─── Material provided

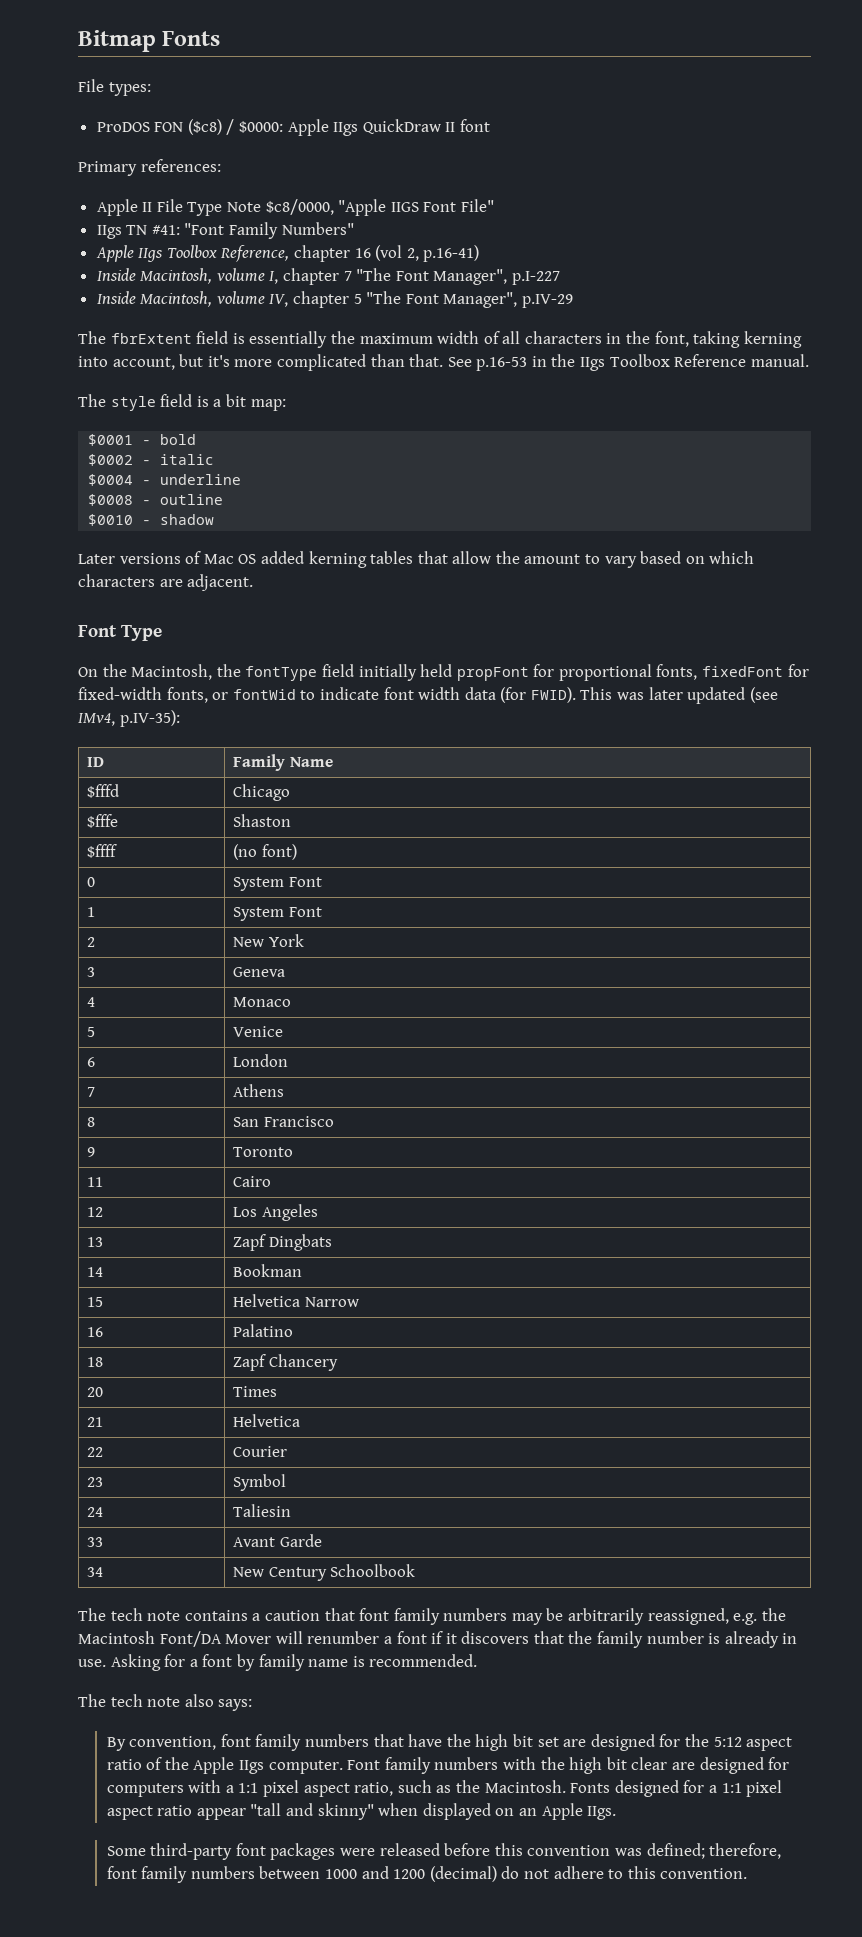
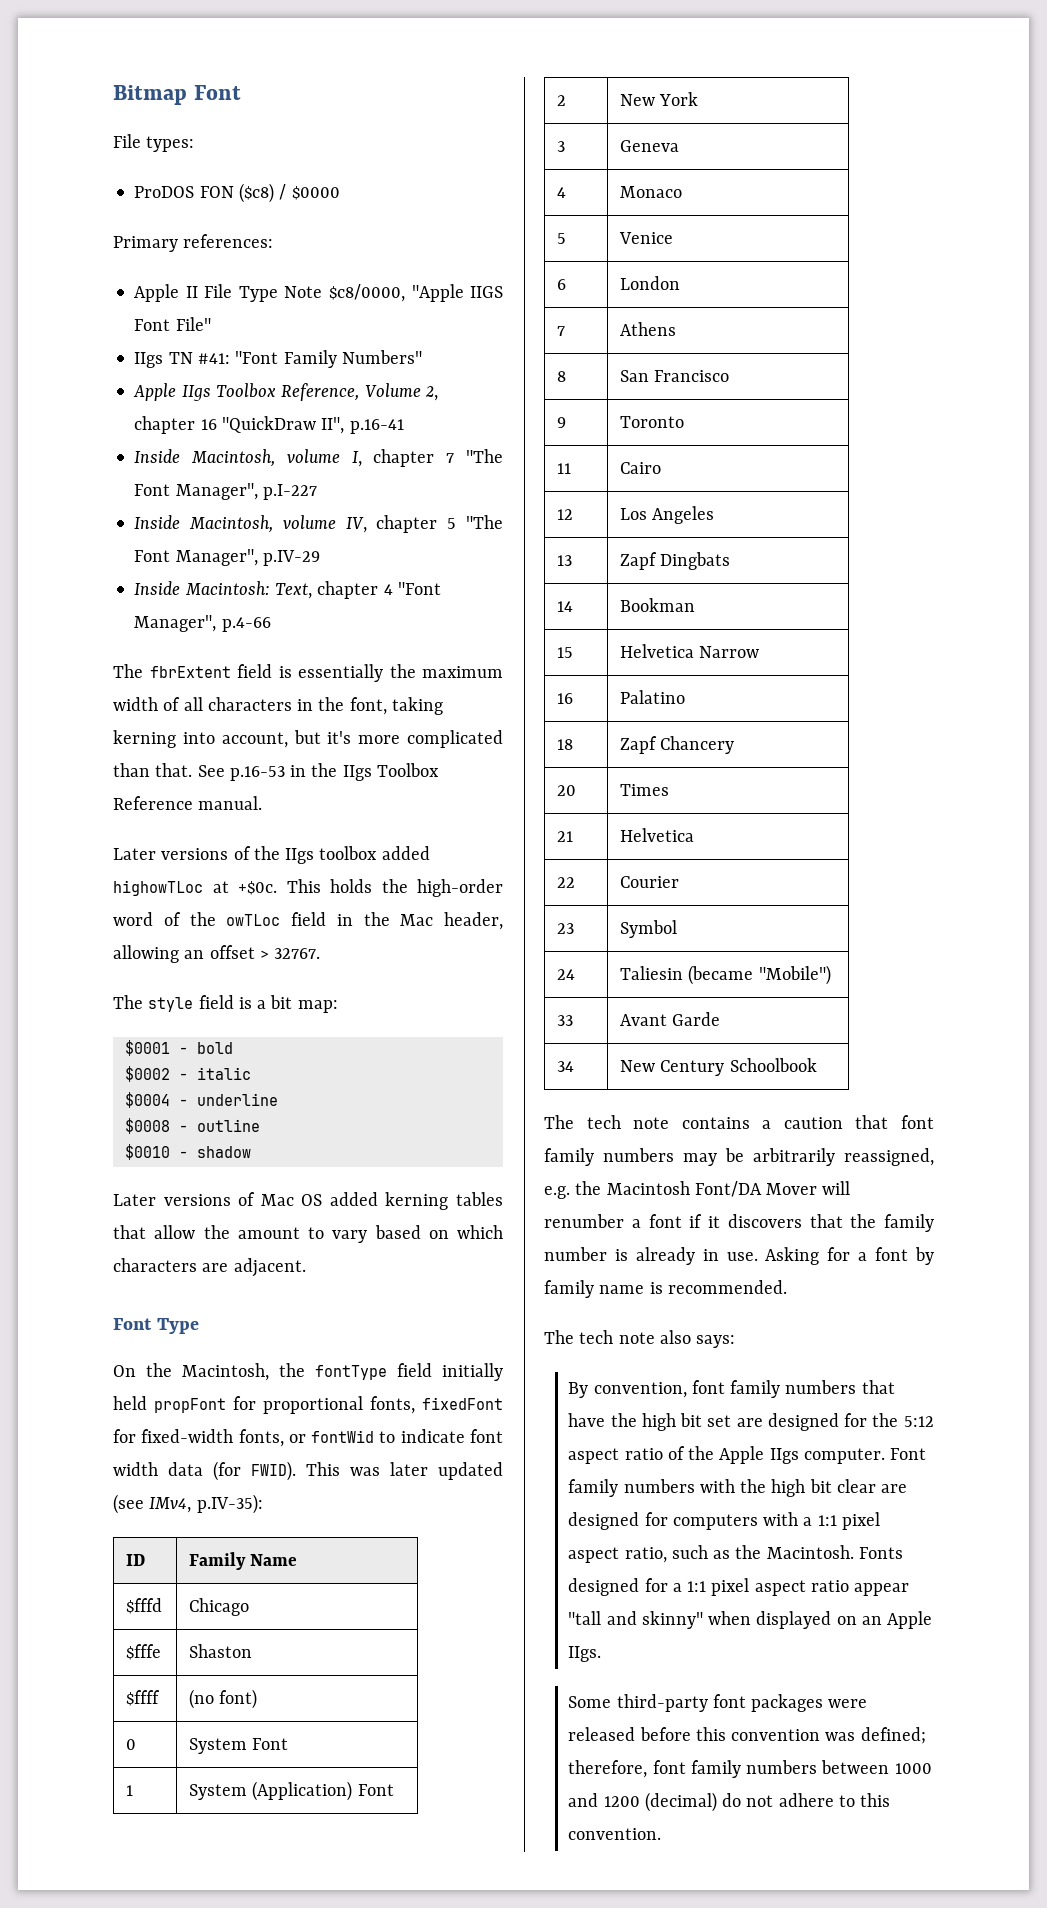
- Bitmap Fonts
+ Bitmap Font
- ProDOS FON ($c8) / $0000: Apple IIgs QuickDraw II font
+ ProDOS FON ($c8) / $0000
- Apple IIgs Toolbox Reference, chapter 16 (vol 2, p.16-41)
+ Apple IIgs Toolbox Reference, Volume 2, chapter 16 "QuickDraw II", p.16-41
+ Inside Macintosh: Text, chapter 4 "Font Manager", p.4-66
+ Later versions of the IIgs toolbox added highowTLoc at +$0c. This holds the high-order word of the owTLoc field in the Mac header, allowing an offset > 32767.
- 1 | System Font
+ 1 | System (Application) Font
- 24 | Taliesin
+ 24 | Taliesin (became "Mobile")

──────

→ Try it
Would you repeat, exactly and with nothing added, every line from the line containing "- 1 | System Font" through the last line of the records above?

→ Solution below
- 1 | System Font
+ 1 | System (Application) Font
- 24 | Taliesin
+ 24 | Taliesin (became "Mobile")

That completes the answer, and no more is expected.